Pan is the title of Jonas Munk’s 2012 album on the always-interesting El Paraiso label. The label web site has this to say about the artist:

On his own, guitar player and producer from Causa Sui, Jonas Munk, creates pulsating, repetitive music that blends the cosmic sounds of German electronic music from the 1970s with detuned guitar-drones and modern psychedelia.

What’s not to love?

3

The opening track on Pan, “Orca”, is everything I enjoy about modern electronic music. Deeply retro, it is full of Jean-Michel Jarre swooshes and echo-laden percussion over a rhythm Tangerine Dream would have killed for in the 80s.

4

In Rick Riordan’s Percy Jackson saga*, one of the major characters goes on a quest to discover if Pan has really died, as he hasn’t been sighted for quite some time. The idea of Pan as a guardian under siege, a nature patron enchained, is powerful and relevant.

In my own land, I feel crawling horror at the likely prospect of a vast toxic coal mine being built a stone’s throw from the Great Barrier Reef. Not only that, our Government—our Prime Minister, god help us—is throwing billions of tax payer dollars at the mega-rich Indian family who will inevitably destroy one of the natural wonders of the world.

If you imagine a very long paragraph consisting entirely of the sentence “For fuck’s fucking sake” typed in angry upper case, you have a general idea of the writer’s opinion of this culpable lunacy. Pan may have had lashings of sex of dubious consensual status with any number of nymphs, humans and demigods but he didn’t rape the land that gives us life and beauty.

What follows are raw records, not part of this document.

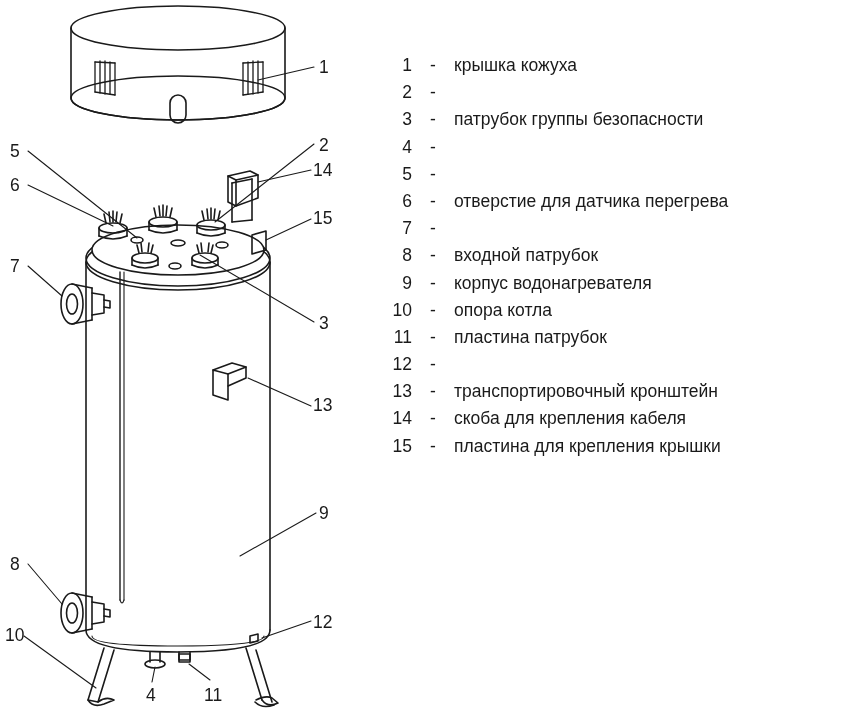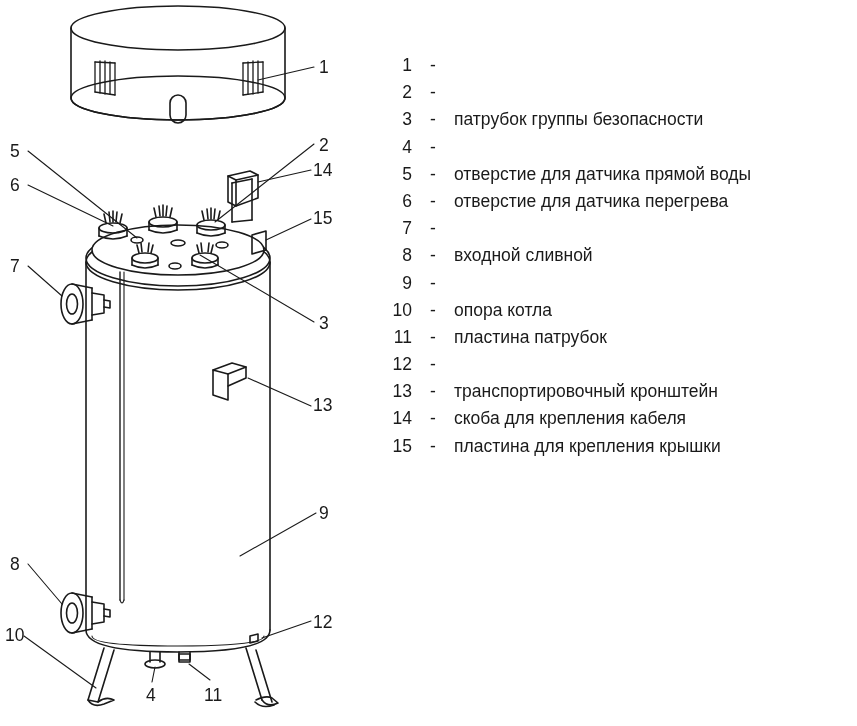--- a/index.html
+++ b/index.html
@@ -271,56 +271,57 @@
   <div class="callout" style="left:10px;  top:554px;">8</div>
   <div class="callout" style="left:313px; top:612px;">12</div>
   <div class="callout" style="left:5px;   top:625px;">10</div>
   <div class="callout" style="left:146px; top:685px;">4</div>
   <div class="callout" style="left:204px; top:685px;">11</div>
 
   <div id="legend">
     <div class="legend-row">
       <span class="legend-num">1</span>
       <span class="legend-dash">-</span>
+      <span class="legend-label">крышка кожуха</span>
     </div>
     <div class="legend-row">
       <span class="legend-num">2</span>
       <span class="legend-dash">-</span>
     </div>
     <div class="legend-row">
       <span class="legend-num">3</span>
       <span class="legend-dash">-</span>
       <span class="legend-label">патрубок группы безопасности</span>
     </div>
     <div class="legend-row">
       <span class="legend-num">4</span>
       <span class="legend-dash">-</span>
     </div>
     <div class="legend-row">
       <span class="legend-num">5</span>
       <span class="legend-dash">-</span>
-      <span class="legend-label">отверстие для  датчика прямой воды</span>
     </div>
     <div class="legend-row">
       <span class="legend-num">6</span>
       <span class="legend-dash">-</span>
       <span class="legend-label">отверстие для датчика перегрева</span>
     </div>
     <div class="legend-row">
       <span class="legend-num">7</span>
       <span class="legend-dash">-</span>
     </div>
     <div class="legend-row">
       <span class="legend-num">8</span>
       <span class="legend-dash">-</span>
-      <span class="legend-label">входной сливной</span>
+      <span class="legend-label">входной патрубок</span>
     </div>
     <div class="legend-row">
       <span class="legend-num">9</span>
       <span class="legend-dash">-</span>
+      <span class="legend-label">корпус  водонагревателя</span>
     </div>
     <div class="legend-row">
       <span class="legend-num">10</span>
       <span class="legend-dash">-</span>
       <span class="legend-label">опора котла</span>
     </div>
     <div class="legend-row">
       <span class="legend-num">11</span>
       <span class="legend-dash">-</span>
       <span class="legend-label">пластина патрубок</span>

You can see for yourself here.

But I digress.

5

Pan displays such colour and variety in the tonal palette. “Current” (A3) has swathes of Neu! guitar over a relentless background krautrock squall plus a bouncing bass-line that again evokes pulsating moments from Oxygene or Equinox. This is followed by the spacey, reflective “Senses”; Robert Schroeder meets Ulrich Schnauss (Munk has collaborated with the latter).

6

The title track of Pan opens side two and has a shimmering Cocteau Twins ambience of exquisite beauty: pearly-dewdrops’ drop, iceblink luck, eggs and their shells^.

7

Pan makes an appearance in the most luminously beautiful chapter of Wind in the Willows, keeping little Portly the otter safe and guiding Ratty and Mole to a sacred glade to find him.

“And then, in that utter clearness of the imminent dawn, while Nature, flushed with fullness of incredible colour, seemed to hold her breath for the event, he looked in the very eyes of the Friend and Helper; saw the backward sweep of the curved horns, gleaming in the growing daylight; saw the stern, hooked nose between the kindly eyes that were looking down on them humorously, while the bearded mouth broke into a half-smile at the corners; saw the rippling muscles on the arm that lay across the broad chest, the long supple hand still holding the pan-pipes only just fallen away from the parted lips; saw the splendid curves of the shaggy limbs disposed in majestic ease on the sward; saw, last of all, nestling between his very hooves, sleeping soundly in entire peace and contentment, the little, round, podgy, childish form of the baby otter.”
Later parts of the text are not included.